His mid-1970s work including the Let’s Get It On and I Want You albums helped influence the quiet storm, urban adult contemporary and slow jam genres. After a self-imposed European exile in the late seventies, Gaye returned on the 1982 Grammy-winning hit, “Sexual Healing” and the Midnight Love album before his death at the hands of his father on April 1, 1984. He was posthumously inducted to the Rock and Roll Hall of Fame in 1987.

In 2008, the American music magazine Rolling Stone ranked Gaye #6 on its list of The Greatest Singers of All Time, and ranked #18 on 100 Greatest Artists of All Time.

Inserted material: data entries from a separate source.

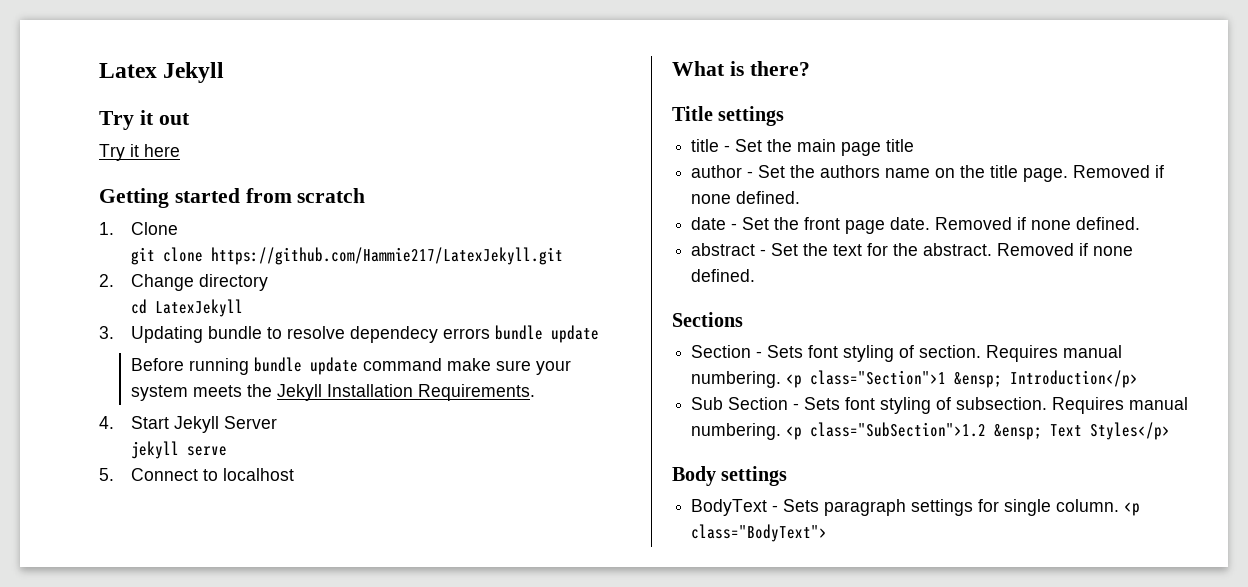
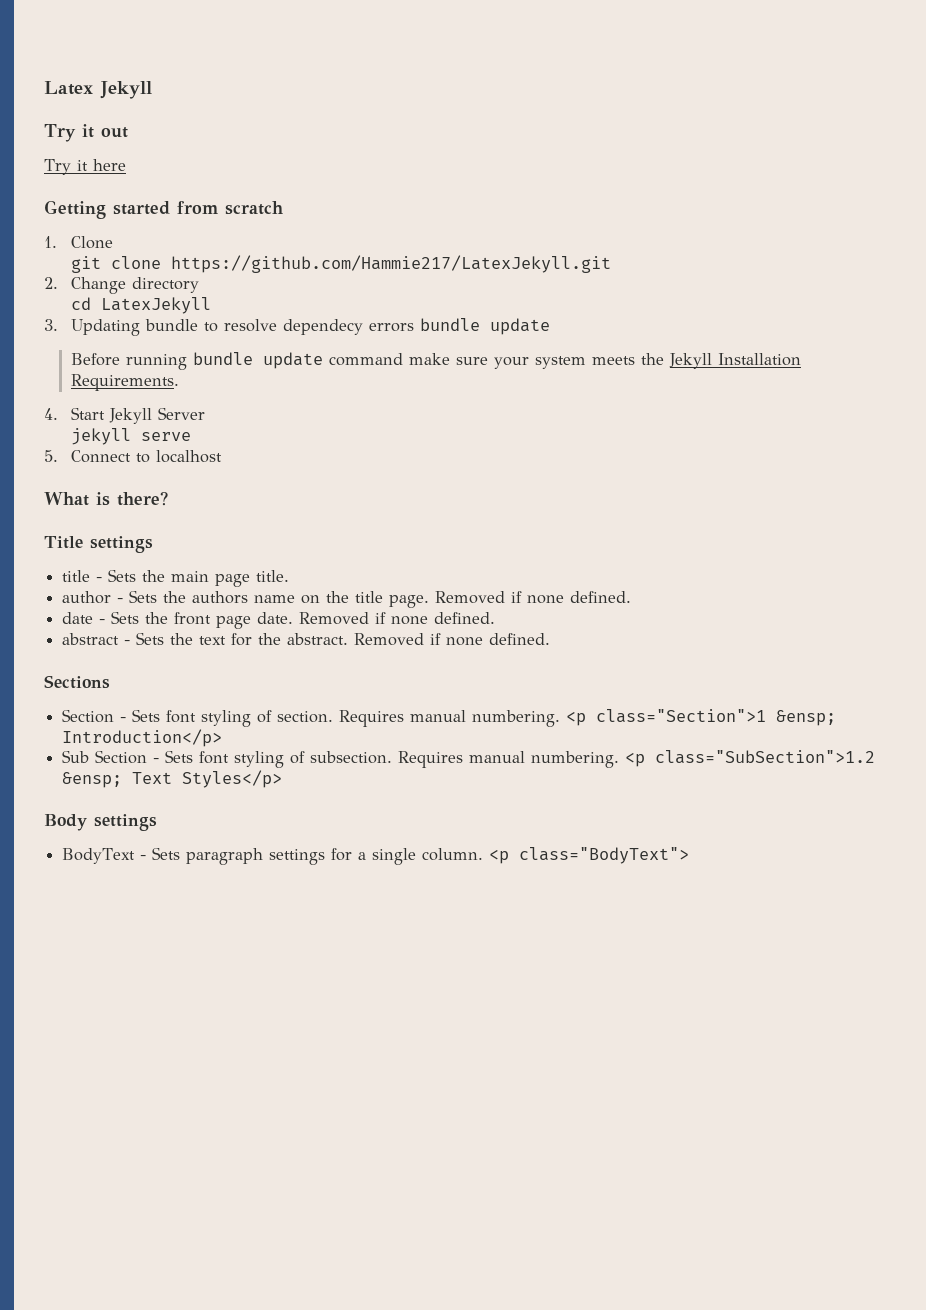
- title - Set the main page title
+ title - Sets the main page title.
- author - Set the authors name on the title page.
+ author - Sets the authors name on the title page.
- date - Set the front page date.
+ date - Sets the front page date.
- abstract - Set the text for the abstract.
+ abstract - Sets the text for the abstract.
- BodyText - Sets paragraph settings for single column.
+ BodyText - Sets paragraph settings for a single column.

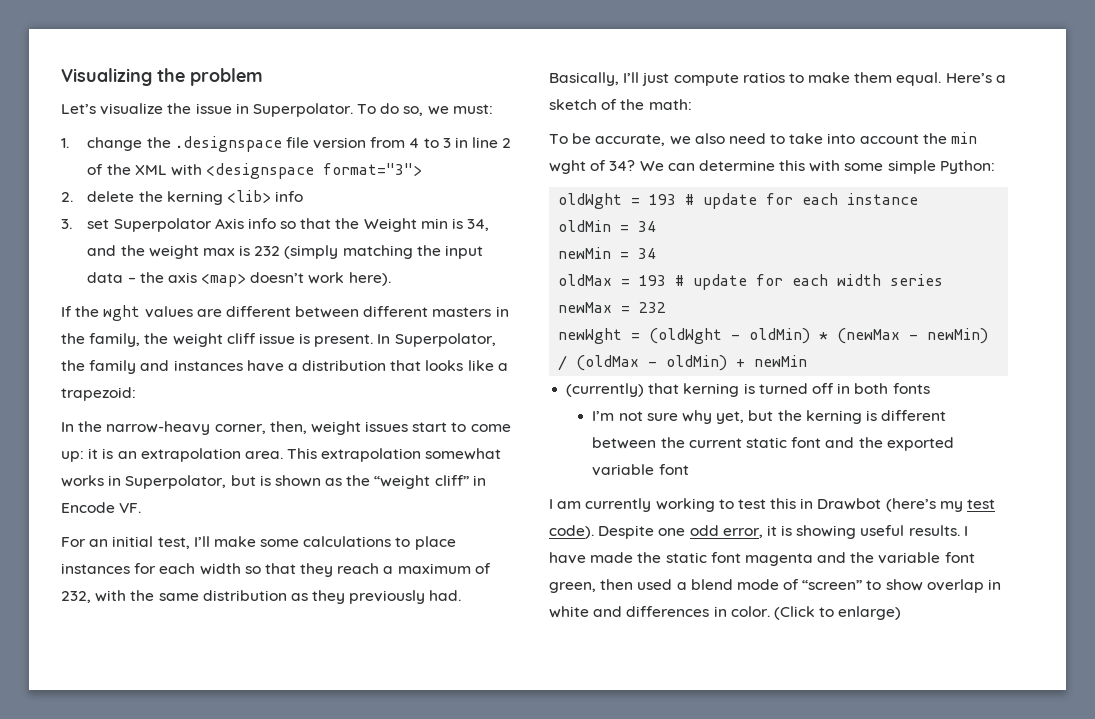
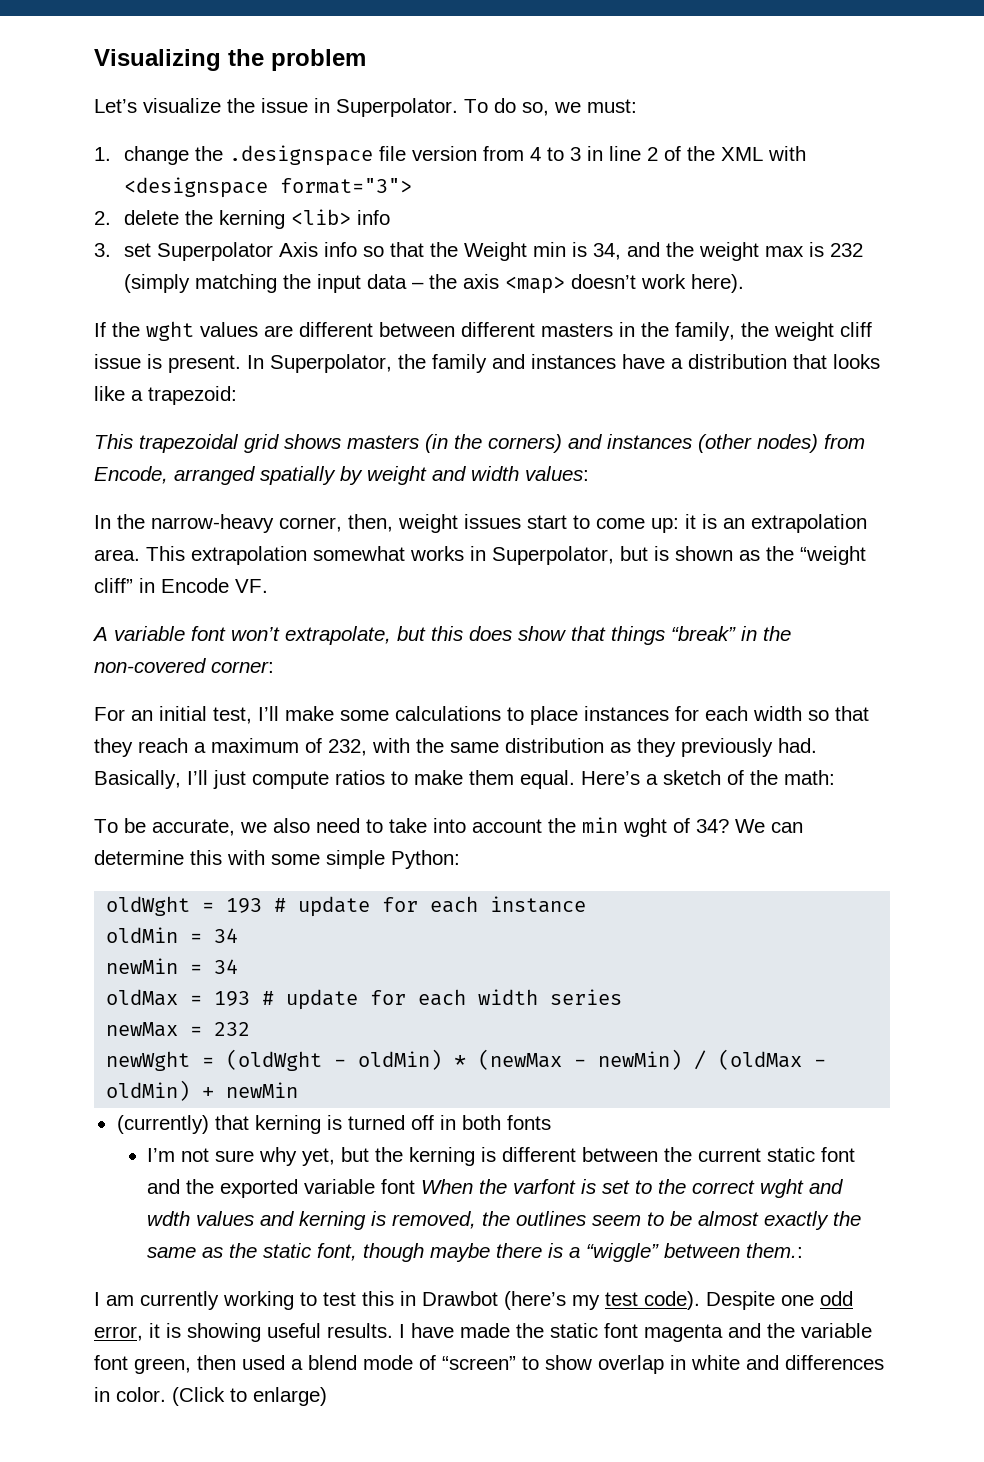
+ This trapezoidal grid shows masters (in the corners) and instances (other nodes) from Encode, arranged spatially by weight and width values:
+ A variable font won’t extrapolate, but this does show that things “break” in the non-covered corner:
- I’m not sure why yet, but the kerning is different between the current static font and the exported variable font
+ I’m not sure why yet, but the kerning is different between the current static font and the exported variable font When the varfont is set to the correct wght and wdth values and kerning is removed, the outlines seem to be almost exactly the same as the static font, though maybe there is a “wiggle” between them.:

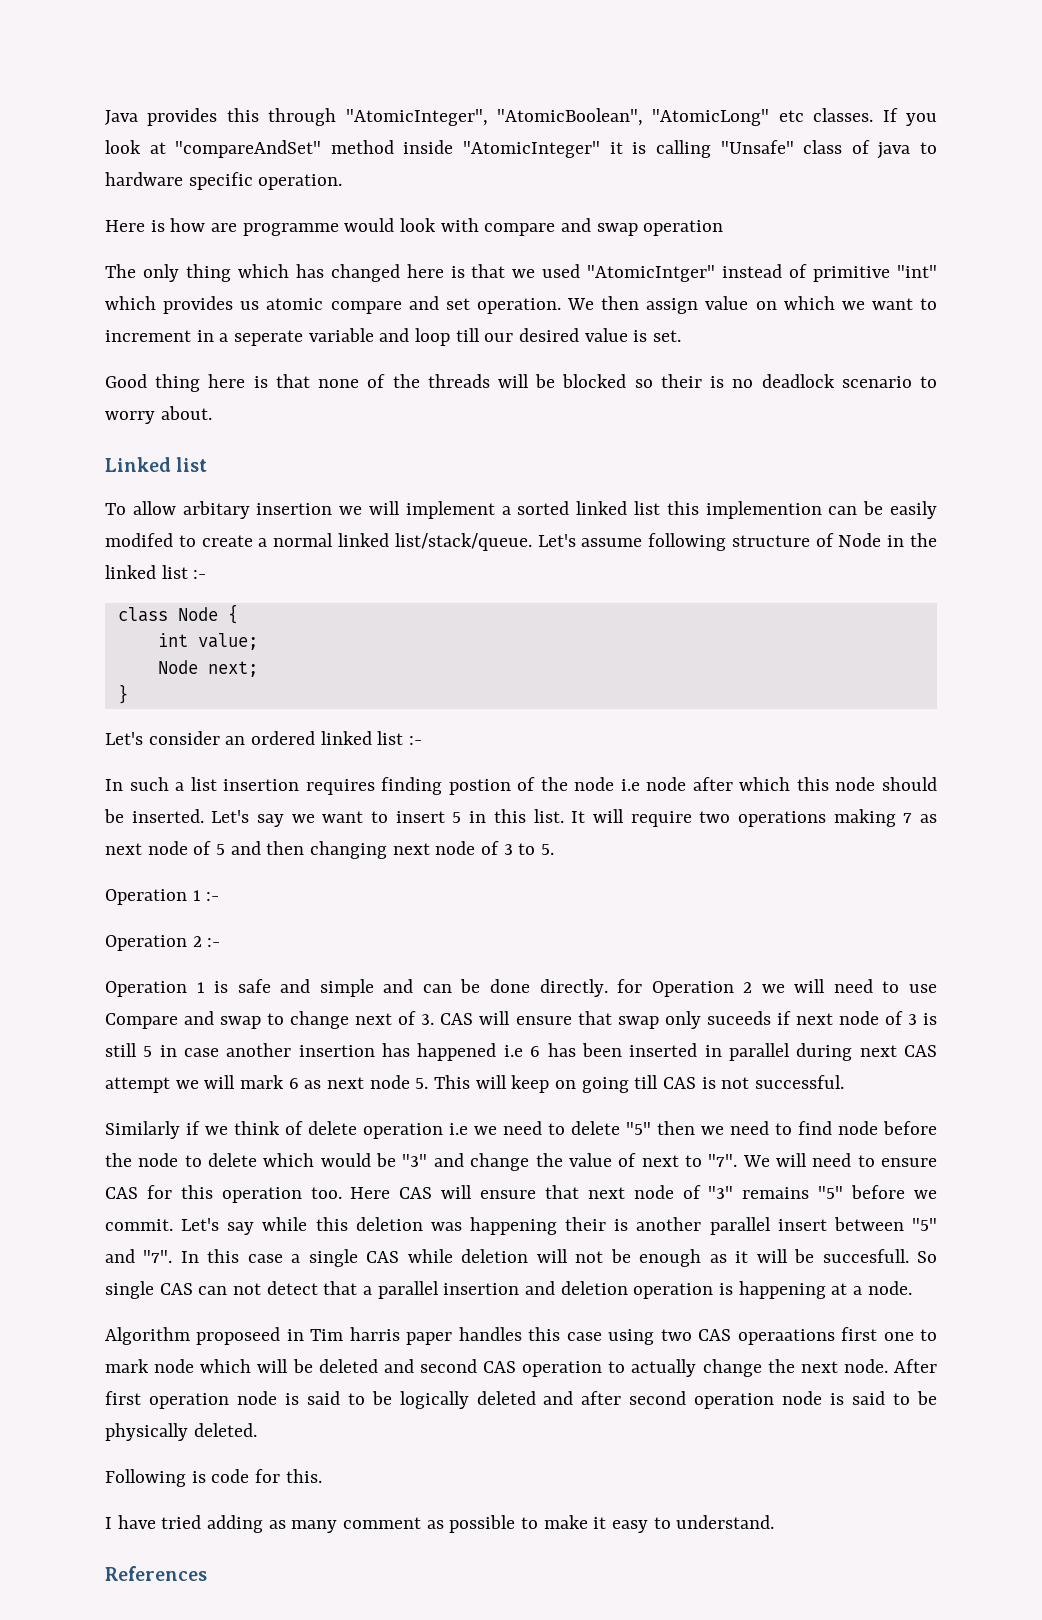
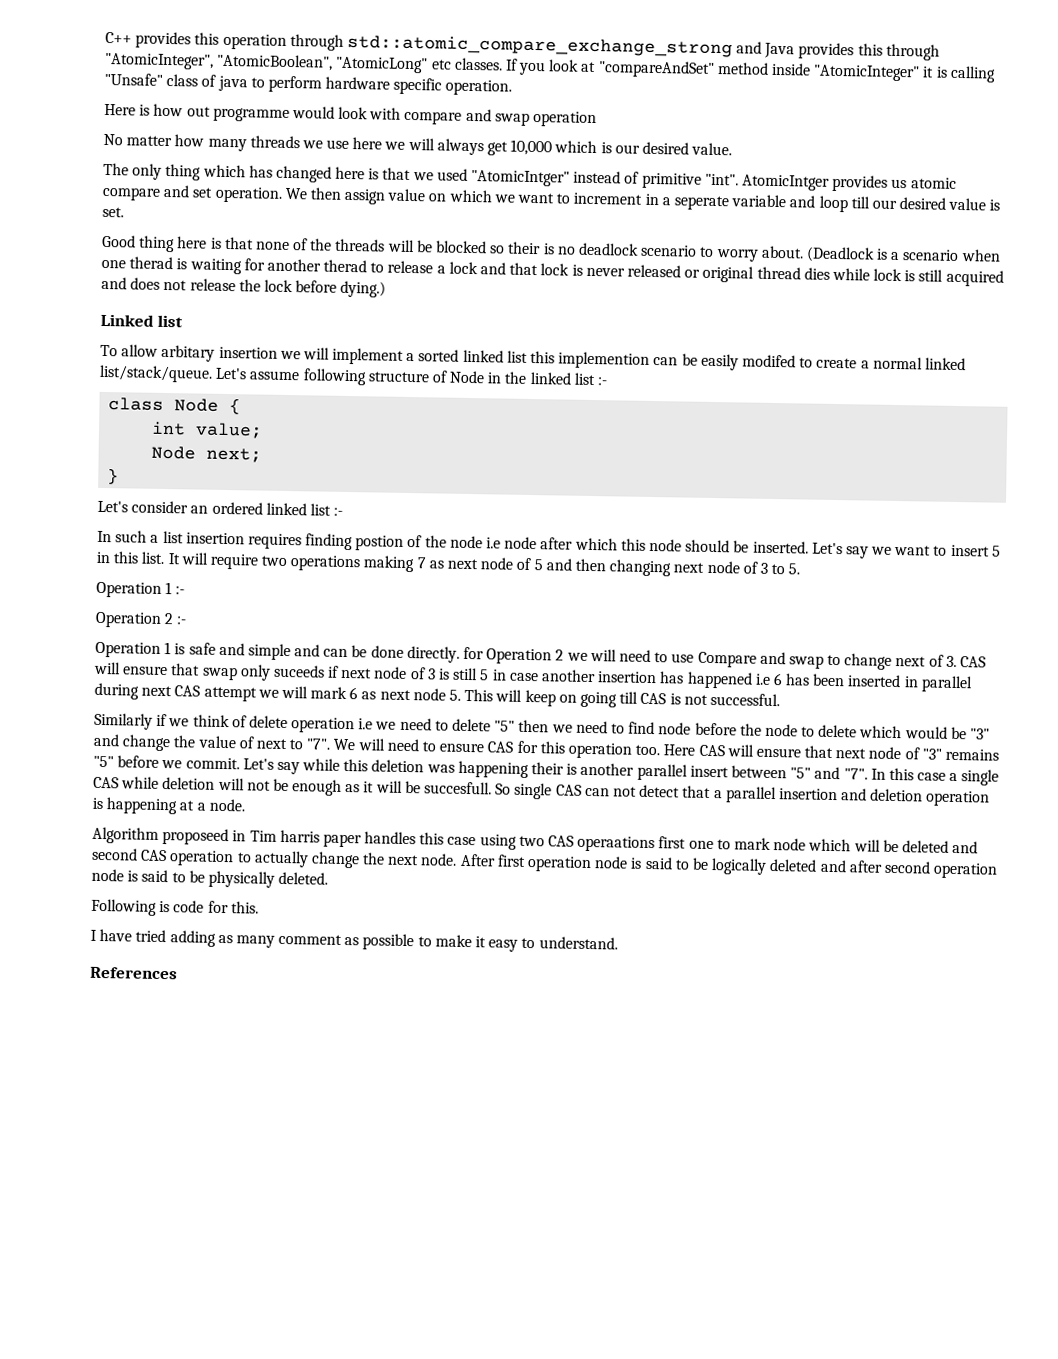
- Java provides this through "AtomicInteger", "AtomicBoolean", "AtomicLong" etc classes.
+ C++ provides this operation through std::atomic_compare_exchange_strong and Java provides this through "AtomicInteger", "AtomicBoolean", "AtomicLong" etc classes.
- If you look at "compareAndSet" method inside "AtomicInteger" it is calling "Unsafe" class of java to hardware specific operation.
+ If you look at "compareAndSet" method inside "AtomicInteger" it is calling "Unsafe" class of java to perform hardware specific operation.
- Here is how are programme would look with compare and swap operation
+ Here is how out programme would look with compare and swap operation
+ No matter how many threads we use here we will always get 10,000 which is our desired value.
- The only thing which has changed here is that we used "AtomicIntger" instead of primitive "int" which provides us atomic compare and set operation.
+ The only thing which has changed here is that we used "AtomicIntger" instead of primitive "int". AtomicIntger provides us atomic compare and set operation.
+ (Deadlock is a scenario when one therad is waiting for another therad to release a lock and that lock is never released or original thread dies while lock is still acquired and does not release the lock before dying.)

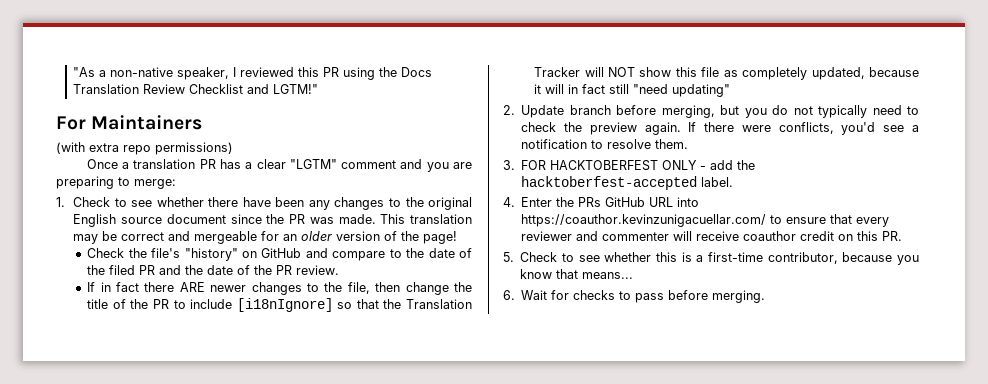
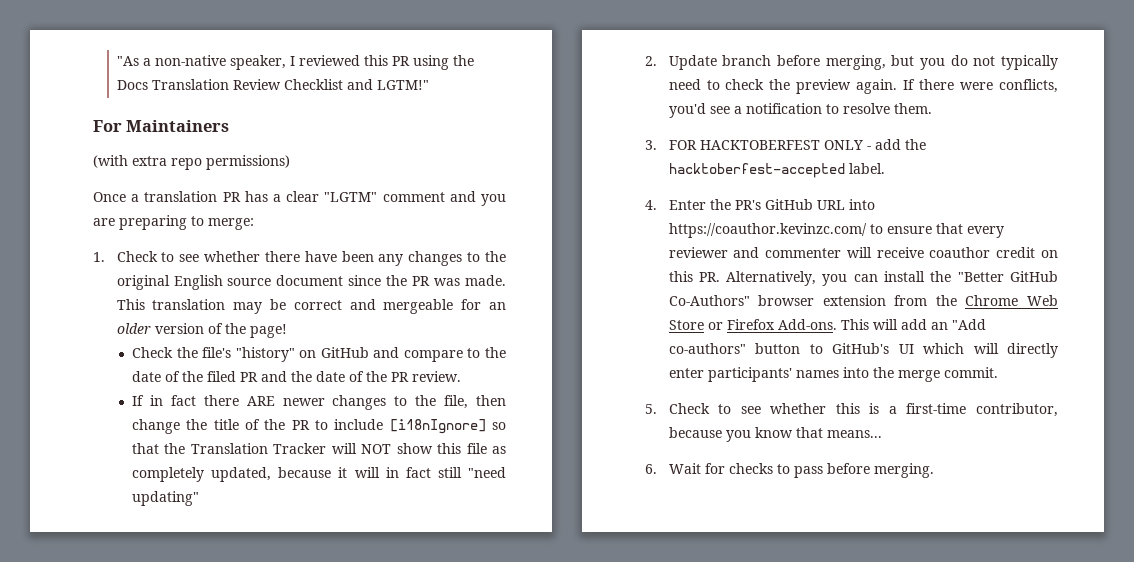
- 4. Enter the PRs GitHub URL into https://coauthor.kevinzunigacuellar.com/ to ensure that every reviewer and commenter will receive coauthor credit on this PR.
+ 4. Enter the PR's GitHub URL into https://coauthor.kevinzc.com/ to ensure that every reviewer and commenter will receive coauthor credit on this PR. Alternatively, you can install the "Better GitHub Co-Authors" browser extension from the Chrome Web Store or Firefox Add-ons. This will add an "Add co-authors" button to GitHub's UI which will directly enter participants' names into the merge commit.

On April 1, 1984, one day before his 45th birthday, Gaye’s father fatally shot him after an argument that started after his parents squabbled over misplaced business documents. Gaye attempted to intervene, and was killed by his father using a gun he had given him four months before.   Marvin Sr. was sentenced to six years of probation after pleading guilty to manslaughter.   Charges of first-degree murder were dropped after doctors discovered Marvin Sr. had a brain tumor. Spending his final years in a retirement home, he died of pneumonia in 1998.   In 1987, Gaye was posthumously inducted into the Rock and Roll Hall of Fame.   He was also inducted to Hollywood’s Rock Walk in 1989 and was given a star on the Hollywood Walk of Fame in 1990.

Marvin will be featured by this site in the future, but as a tribute to those of us “who have ears to hear” this is one sweet voice and one great song.